[Itemized modification records]
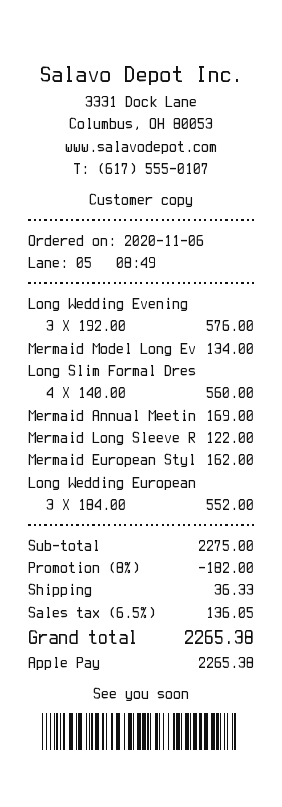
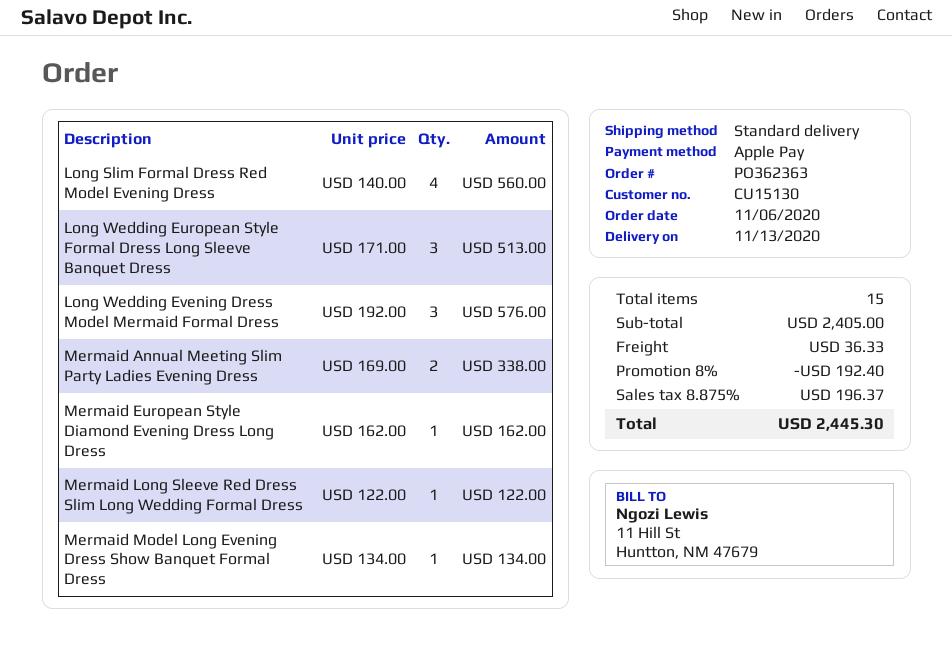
Mermaid Annual Meetin: 1 x 169.00 = 169.00 -> 2 x 169.00 = 338.00
Long Wedding European: 3 x 184.00 = 552.00 -> 3 x 171.00 = 513.00
subtotal: 2275.00 -> 2405.00
discount: 8% = 182.00 -> 8% = 192.40
tax: 6.5% = 136.05 -> 8.875% = 196.37
total: 2265.38 -> 2445.30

◆ **Task description**: Copy every record above exactly, leaving out the pictures.

◆ **Final answer**:
Mermaid Annual Meetin: 1 x 169.00 = 169.00 -> 2 x 169.00 = 338.00
Long Wedding European: 3 x 184.00 = 552.00 -> 3 x 171.00 = 513.00
subtotal: 2275.00 -> 2405.00
discount: 8% = 182.00 -> 8% = 192.40
tax: 6.5% = 136.05 -> 8.875% = 196.37
total: 2265.38 -> 2445.30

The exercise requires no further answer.